Input data, specified as a scalar, column vector, or row vector of real or complex values. Use a column vector to increase throughput by processing samples in parallel.

You can use a row vector, [c1 c2 c3], to represent input samples for multiple channels on a single cycle, or you can provide scalar multichannel data with the channels interleaved: c1 data sample on cycle 1, c2 data sample on cycle 2, c3 data sample on cycle 3. The channels can have independent filter coefficients. (since R2023a)

Waveform of row vector and scalar multichannel data signals.

In R2023a and R2023b: you can use multichannel row-vector input only if there are at least as many invalid cycles between inputs as there are channels. When the input is a multichannel vector, the Filter structure must be set to Partly serial systolic, and Number of cycles must be equal to or greater than the number of channels. This time allows the block to implement a partly-serial architecture that shares resources between the channels.

Frame-based (column vector) input is not supported with multichannel coefficients. To implement a high-throughput multichannel filter, you can use a For Each block to implement a high throughput filter for each channel. This implementation cannot share resources between the channels.

The size of the row or column vector must be less than or equal to 64 elements. To implement a multichannel filter with more than 64 channels, you must use interleaved scalar input.

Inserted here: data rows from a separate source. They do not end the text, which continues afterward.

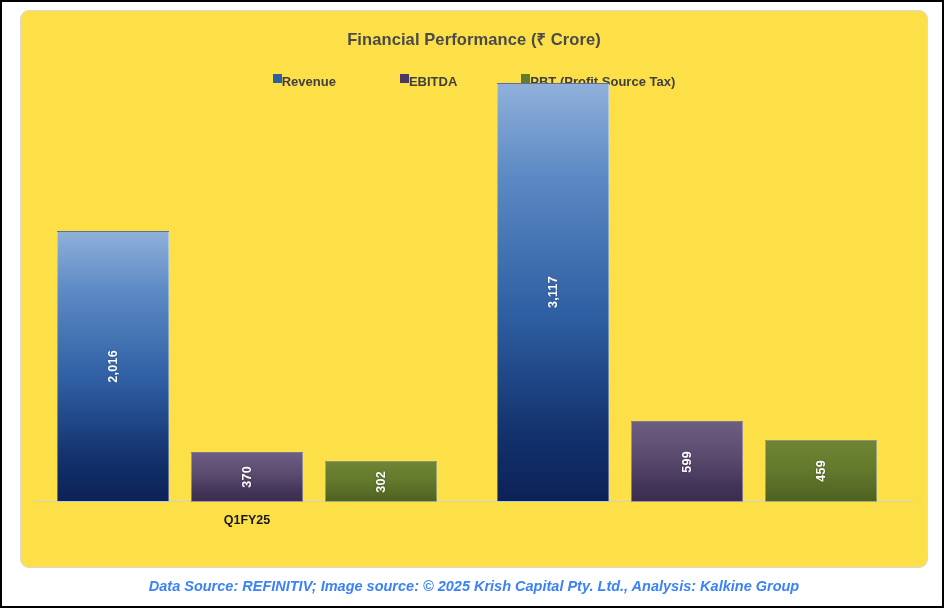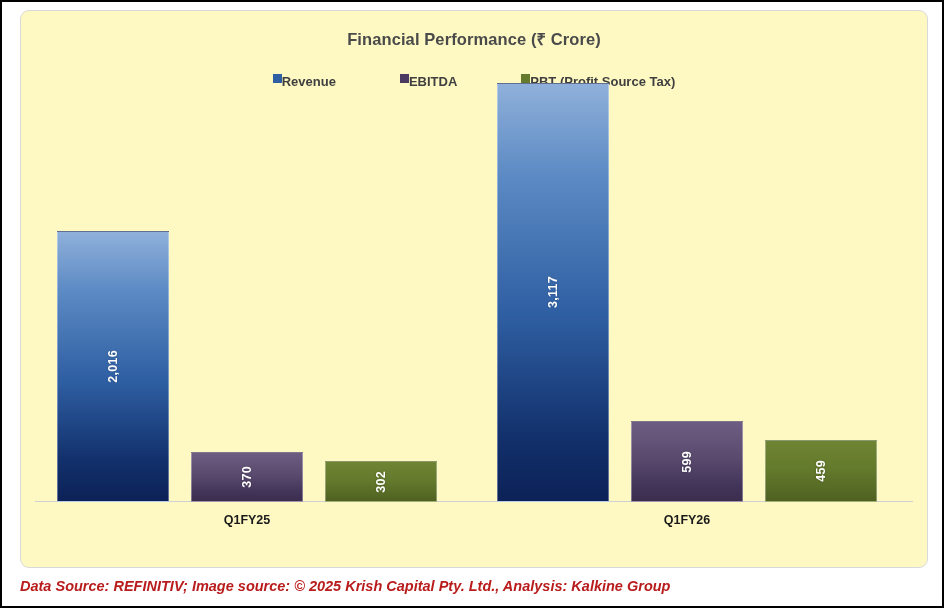"Financial Performance (₹ Crore)" #chart-card { background: #fef9c3 -> #fde047 }
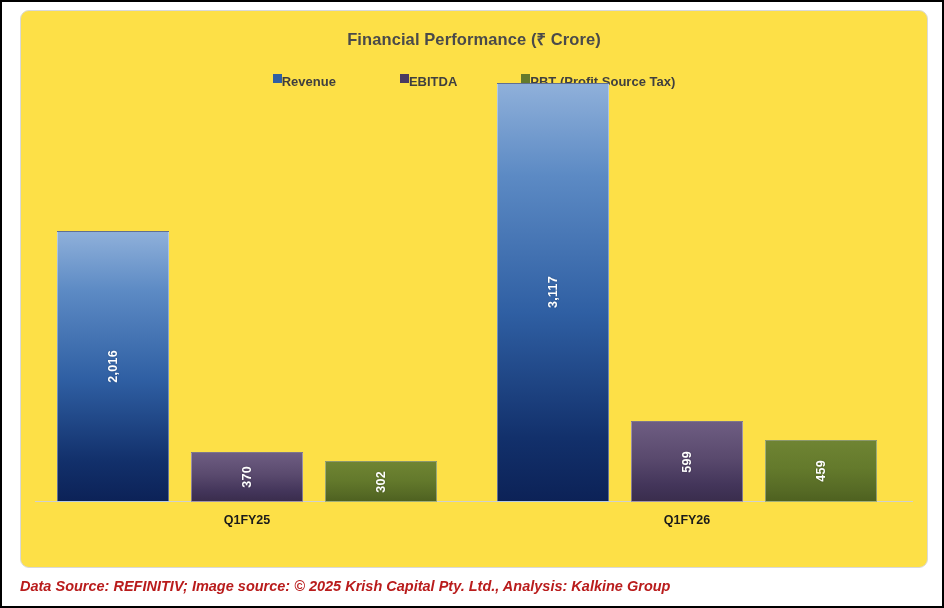"Q1FY26" div.cat-label { html: <div>Q1FY26</div> -> none }
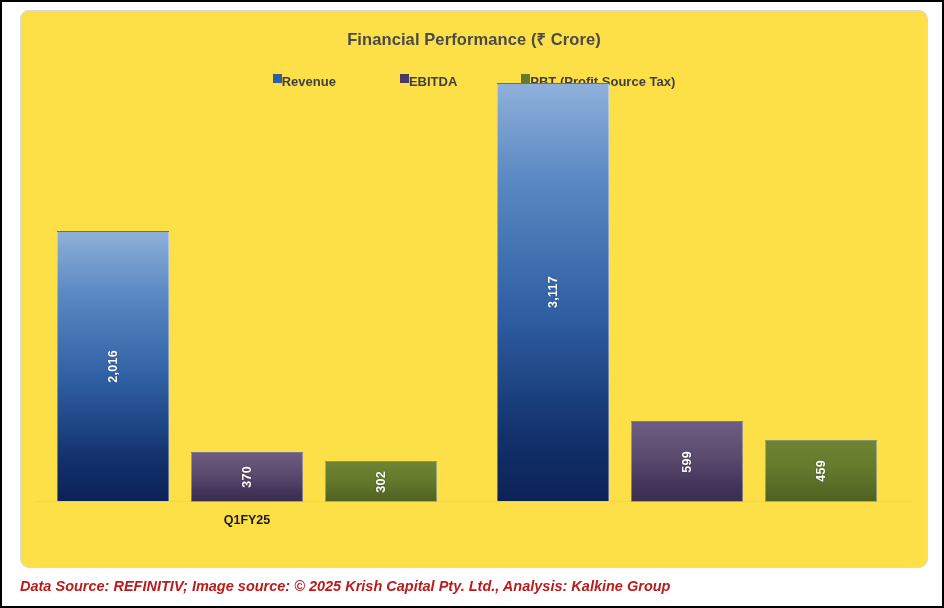"Data Source: REFINITIV; Image source:" #footer { color: #b91c1c -> #3b82f6; text-align: none -> center }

When the input data type is an integer type or a fixed-point type, the block uses fixed-point arithmetic for internal calculations and provides parameters on the Data Types tab to customize the data types. When the input data type is a floating-point type, the block uses that input floating-point type for internal calculations and the output data type.

The software supports double and single data types for simulation, but not for HDL code generation.

valid — Indicates valid input data
scalar

Control signal that indicates if the input data is valid. When valid is 1 (true), the block captures the values from the input data port. When valid is 0 (false), the block ignores the values from the input data port.

Data Types: Boolean

coeff — Filter coefficients (Parallel interface)
real or complex row vector

Filter coefficients, specified as a row vector of real or complex values. You can change the input coefficients at any time. When you use scalar input data, the size of the coefficient vector depends on the size and symmetry of the sample coefficients specified in the Coefficients prototype parameter. The prototype specifies a sample coefficient vector that is representative of the symmetry and zero-valued locations of the expected input coefficients. The block uses the prototype to optimize the filter by sharing multipliers for symmetric or antisymmetric coefficients, and by removing multipliers for zero-valued coefficients. Therefore, provide only the nonduplicate coefficients at the port. For example, if you set the Coefficients prototype parameter to a symmetric 14-tap filter, the block expects a vector of 7 values on the coeff input port. You must still provide zeros in the input coeff vector for the nonduplicate zero-valued coefficients.

When you use frame-based input data, the block does not optimize the filter for coefficient symmetry. The block still uses the Coefficients prototype to remove multipliers for zero-valued coefficients. At the coeff input port, specify a vector that is the same size as the prototype.

If the input data is a fixed-point type, the coeff values must also be of a fixed point type. If the input data is a floating-point data type, the coeff values must be of the same data type.

The software supports double and single data types for simulation, but not for HDL code generation.

Dependencies

To enable this port, set Coefficients source to Input port (Parallel interface).

coeff — Filter coefficients (Memory interface)
real or complex scalar

Since R2023a

Filter coefficients, specified as a real or complex scalar value to write to internal memory. To load a single coefficient value to internal memory, specify a coeff value with a corresponding address on the caddr port and an enable signal on the cwren port. You can change the input coefficients at any time.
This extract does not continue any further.